3. Les lourdes conséquences des murs de tensions sont souvent observables à la puissance dix aux abords d’un troisième type de murs : les "murs d’annexion". Le globe fourmille d’exemples : au Sahara occidental - 2 000 km de barrières dressées par le Maroc contre les indépendantistes du Front Polisario représentant les communautés nomades Sahraouies -, dans les territoires occupés palestiniens - 703 km de béton et de grillages par lesquels Israël annexe de facto Jérusalem, des zones fertiles et la majorité de ses colonies, sous couvert de lutte antiterroriste -, au Cachemire - 550 km pour "lutter contre le terrorisme" et, surtout, s’assurer de ne pas perdre le contrôle des ressources en eau de la région.

Les frontières floues, le contexte conflictuel et l’immixtion entre les populations rendent ces murs particulièrement tragiques. Le cas des territoires occupés palestiniens illustre l’impact de ces murs à un niveau paroxystique, notamment en raison de son tracé extrêmement sinueux. Un demi-million de Palestiniens se trouvent isolés dans de petites portions de territoire, privés d’accès à la vie économique, à l’éducation, aux soins de santé C’est pourquoi le Mur israélien constitue un summum dans l’histoire de l’humanité.

Ce qui compte aujourd’hui, pour faire tomber les murs, c’est de bien comprendre les barrières mentales qui nous les font ériger. A défaut, un mur tombé peut être remplacé par une kyrielle de successeurs, à l’instar du Mur de Berlin ou de l’hydre, animal mythologique dont la tête repousse en deux exemplaires quand on la lui coupe. Car derrière ces murs physiques - on pourrait en citer encore - se dressent des murs invisibles, partie immergée de l’iceberg.

En hissant le regard par-dessus les remparts, en grattant la couche superficielle des murailles, on découvre des édifices immatériels qui en disent long. Le plus éloquent de tous, c’est le Mur des inégalités, à l’image de ces murs en construction autour des favelas de Rio. Comment ne pas voir les murs américain et européen comme ceux de forteresses érigées contre la misère ? Comment nier que les murs d’annexion visent avant tout à s’accaparer des ressources disputées (eau, hydrocarbures ) plutôt qu’une hypothétique et éphémère sécurité ?

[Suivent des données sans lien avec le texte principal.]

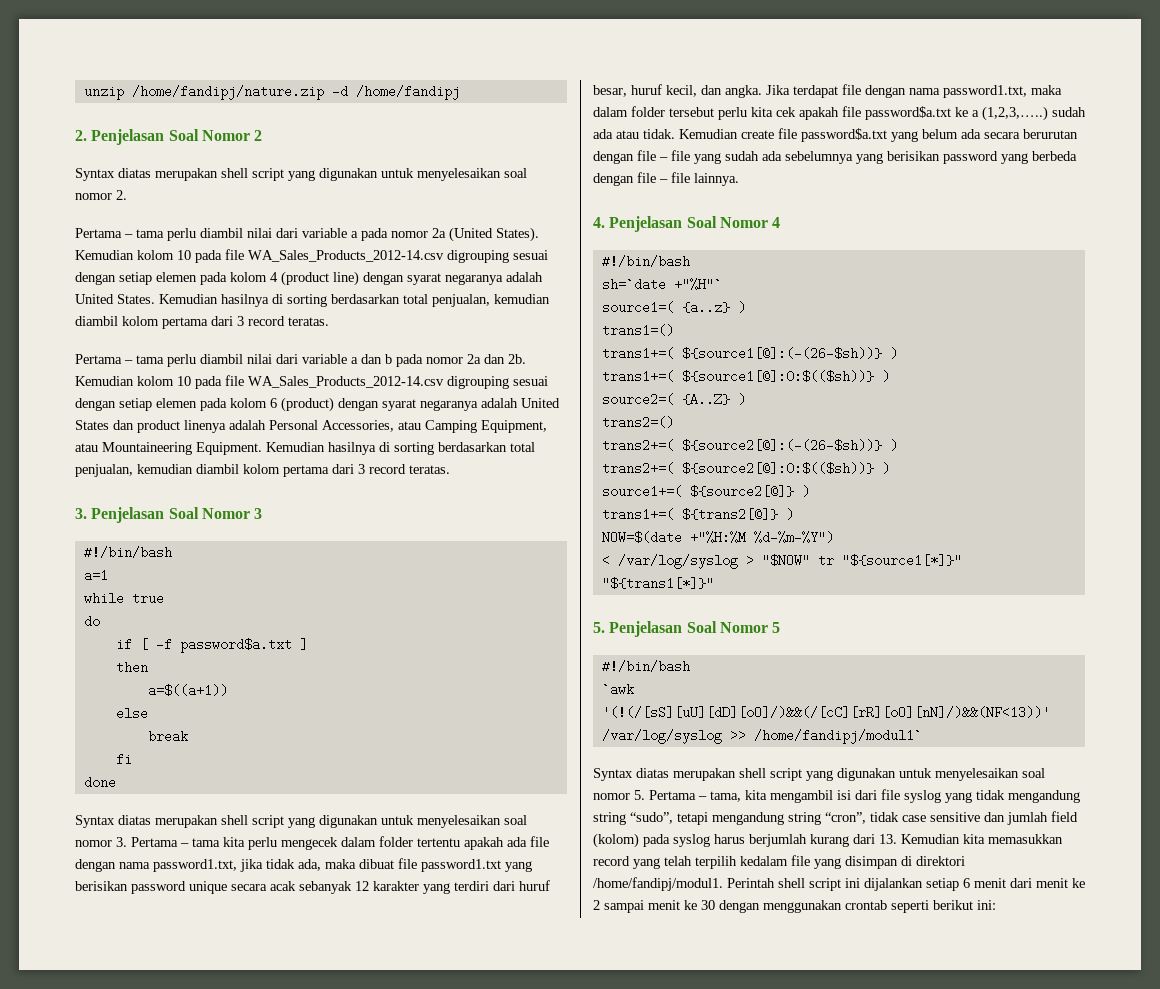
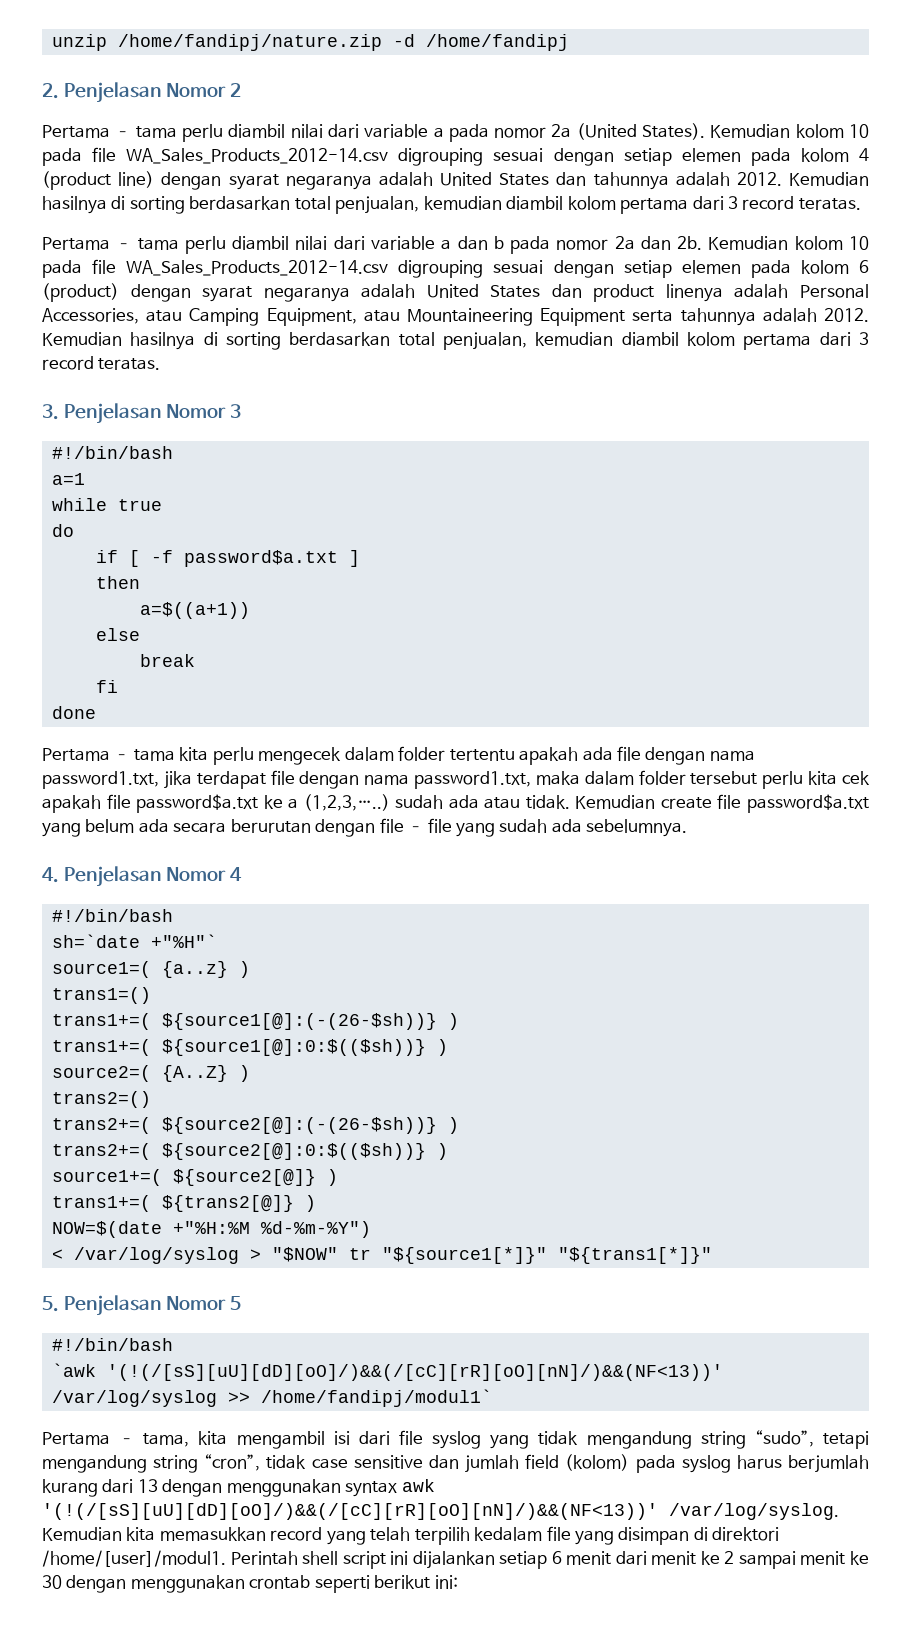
- 2. Penjelasan Soal Nomor 2
+ 2. Penjelasan Nomor 2
- Syntax diatas merupakan shell script yang digunakan untuk menyelesaikan soal nomor 2.
- Kemudian kolom 10 pada file WA_Sales_Products_2012-14.csv digrouping sesuai dengan setiap elemen pada kolom 4 (product line) dengan syarat negaranya adalah United States.
+ Kemudian kolom 10 pada file WA_Sales_Products_2012-14.csv digrouping sesuai dengan setiap elemen pada kolom 4 (product line) dengan syarat negaranya adalah United States dan tahunnya adalah 2012.
- Kemudian kolom 10 pada file WA_Sales_Products_2012-14.csv digrouping sesuai dengan setiap elemen pada kolom 6 (product) dengan syarat negaranya adalah United States dan product linenya adalah Personal Accessories, atau Camping Equipment, atau Mountaineering Equipment.
+ Kemudian kolom 10 pada file WA_Sales_Products_2012-14.csv digrouping sesuai dengan setiap elemen pada kolom 6 (product) dengan syarat negaranya adalah United States dan product linenya adalah Personal Accessories, atau Camping Equipment, atau Mountaineering Equipment serta tahunnya adalah 2012.
- 3. Penjelasan Soal Nomor 3
+ 3. Penjelasan Nomor 3
- Syntax diatas merupakan shell script yang digunakan untuk menyelesaikan soal nomor 3. Pertama – tama kita perlu mengecek dalam folder tertentu apakah ada file dengan nama password1.txt, jika tidak ada, maka dibuat file password1.txt yang berisikan password unique secara acak sebanyak 12 karakter yang terdiri dari huruf besar, huruf kecil, dan angka. Jika terdapat file dengan nama password1.txt, maka dalam folder tersebut perlu kita cek apakah file password$a.txt ke a (1,2,3,…..) sudah ada atau tidak.
+ Pertama – tama kita perlu mengecek dalam folder tertentu apakah ada file dengan nama password1.txt, jika terdapat file dengan nama password1.txt, maka dalam folder tersebut perlu kita cek apakah file password$a.txt ke a (1,2,3,…..) sudah ada atau tidak.
- Kemudian create file password$a.txt yang belum ada secara berurutan dengan file – file yang sudah ada sebelumnya yang berisikan password yang berbeda dengan file – file lainnya.
+ Kemudian create file password$a.txt yang belum ada secara berurutan dengan file – file yang sudah ada sebelumnya.
- 4. Penjelasan Soal Nomor 4
+ 4. Penjelasan Nomor 4
- 5. Penjelasan Soal Nomor 5
+ 5. Penjelasan Nomor 5
- Syntax diatas merupakan shell script yang digunakan untuk menyelesaikan soal nomor 5. Pertama – tama, kita mengambil isi dari file syslog yang tidak mengandung string “sudo”, tetapi mengandung string “cron”, tidak case sensitive dan jumlah field (kolom) pada syslog harus berjumlah kurang dari 13. Kemudian kita memasukkan record yang telah terpilih kedalam file yang disimpan di direktori /home/fandipj/modul1.
+ Pertama – tama, kita mengambil isi dari file syslog yang tidak mengandung string “sudo”, tetapi mengandung string “cron”, tidak case sensitive dan jumlah field (kolom) pada syslog harus berjumlah kurang dari 13 dengan menggunakan syntax awk '(!(/[sS][uU][dD][oO]/)&&(/[cC][rR][oO][nN]/)&&(NF<13))' /var/log/syslog. Kemudian kita memasukkan record yang telah terpilih kedalam file yang disimpan di direktori /home/[user]/modul1.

Le Mur des inégalités se dresse entre nous chaque jour un peu plus haut, au Nord comme au Sud de la mappemonde. Quelques chiffres édifiants : en 1960, les 20 % les plus riches de la population mondiale possédaient 70 % des richesses du globe. Les 20 % les plus pauvres en détenaient 2,3 %. Quarante années plus tard, les riches possèdent 90 % des richesses de la planète contre 1 % aux pauvres. Un mécanisme mortifère est à l’œuvre. Mais qui bâtit ce Mur ? La mondialisation ? C’est peut-être l’absence de mondialisation - pour tous et dans tous les domaines - qui est en cause. Le jeu économique a été globalisé, sans que les règles ne le soient. Et en l’absence de règles, prévaut la loi du plus fort. Tel est le message le plus incontournable dont ces vingt ans de murs sont porteurs.